-- Your assignment --
Your task is to repeat the entries word for word while leaving out the pictures.

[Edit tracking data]

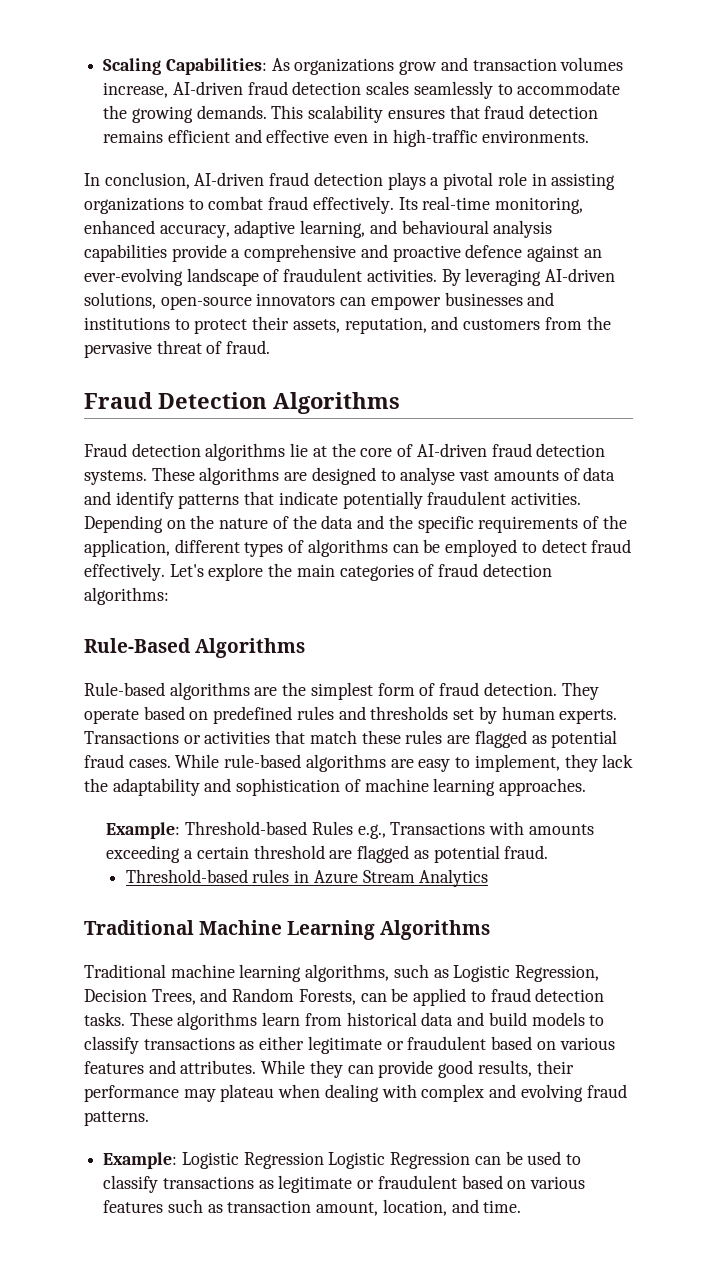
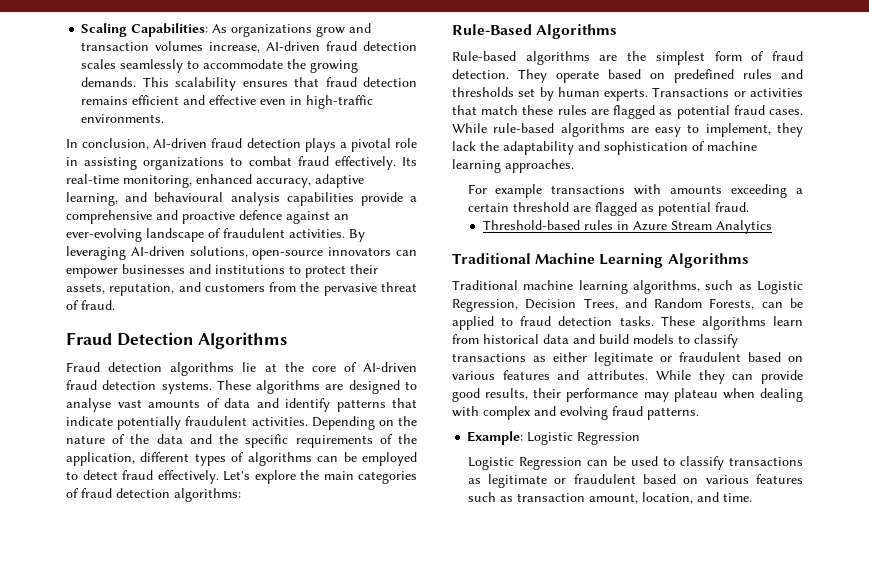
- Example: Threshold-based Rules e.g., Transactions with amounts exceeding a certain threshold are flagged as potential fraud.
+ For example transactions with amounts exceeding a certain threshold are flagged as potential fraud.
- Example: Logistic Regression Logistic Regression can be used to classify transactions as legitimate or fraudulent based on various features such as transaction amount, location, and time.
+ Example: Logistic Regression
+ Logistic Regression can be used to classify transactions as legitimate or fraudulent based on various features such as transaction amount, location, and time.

-- Response --
- Example: Threshold-based Rules e.g., Transactions with amounts exceeding a certain threshold are flagged as potential fraud.
+ For example transactions with amounts exceeding a certain threshold are flagged as potential fraud.
- Example: Logistic Regression Logistic Regression can be used to classify transactions as legitimate or fraudulent based on various features such as transaction amount, location, and time.
+ Example: Logistic Regression
+ Logistic Regression can be used to classify transactions as legitimate or fraudulent based on various features such as transaction amount, location, and time.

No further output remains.